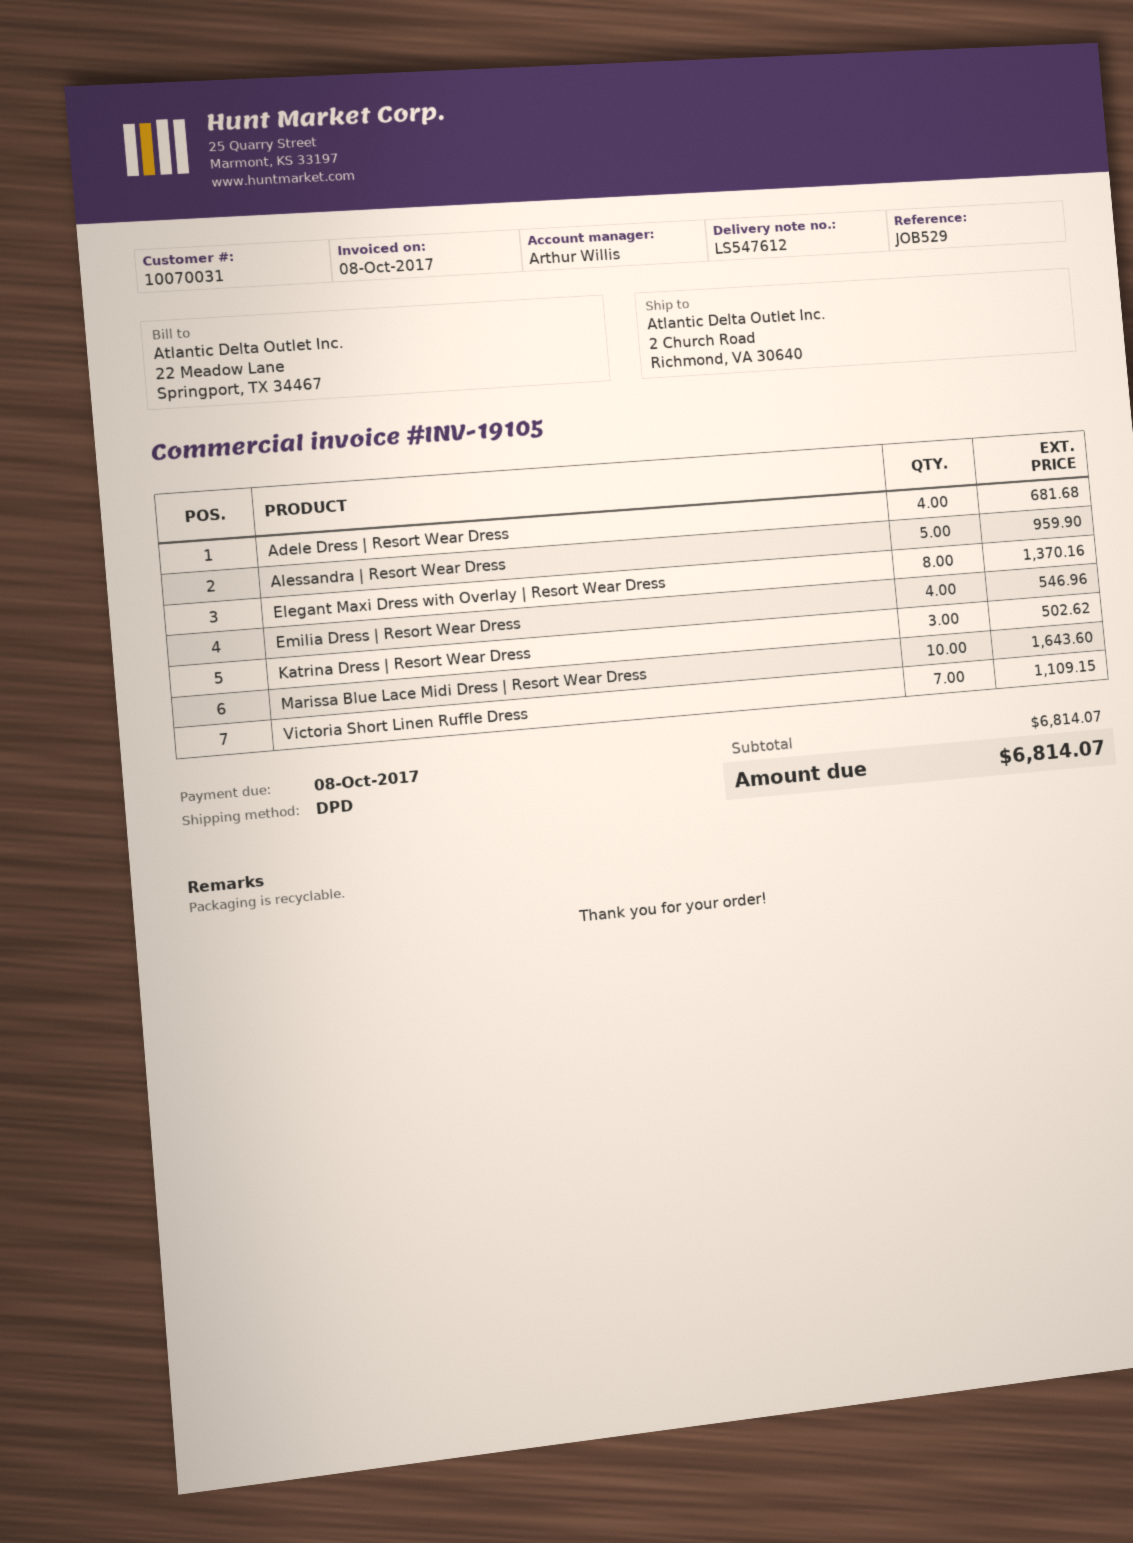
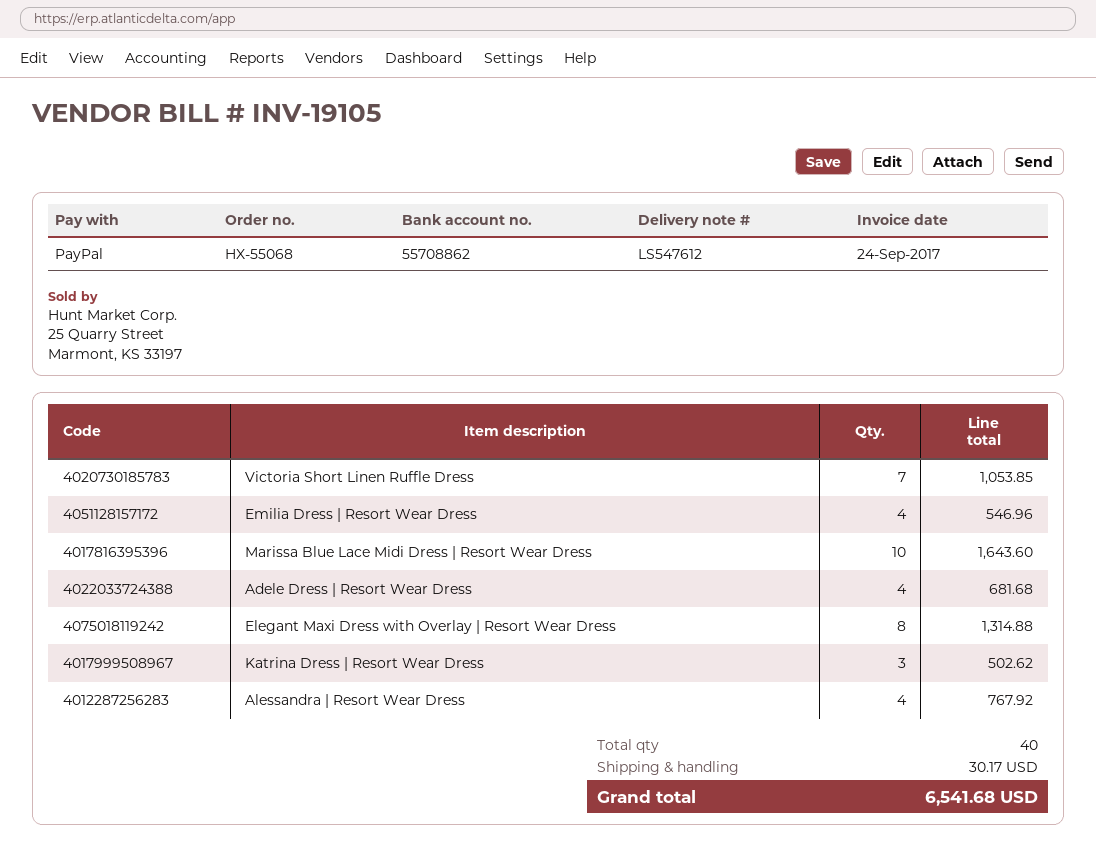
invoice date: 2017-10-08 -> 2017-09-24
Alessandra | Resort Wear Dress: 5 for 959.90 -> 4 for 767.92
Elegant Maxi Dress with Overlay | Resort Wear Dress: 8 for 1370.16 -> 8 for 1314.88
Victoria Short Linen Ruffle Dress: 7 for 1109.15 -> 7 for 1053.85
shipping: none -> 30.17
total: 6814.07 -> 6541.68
***
> [WHAT IS BEING ASKED]
Take the lines from the one containing "Elegant Maxi Dress" to the last line of the material above and write them out exactly.

> [TASK ANSWER]
Elegant Maxi Dress with Overlay | Resort Wear Dress: 8 for 1370.16 -> 8 for 1314.88
Victoria Short Linen Ruffle Dress: 7 for 1109.15 -> 7 for 1053.85
shipping: none -> 30.17
total: 6814.07 -> 6541.68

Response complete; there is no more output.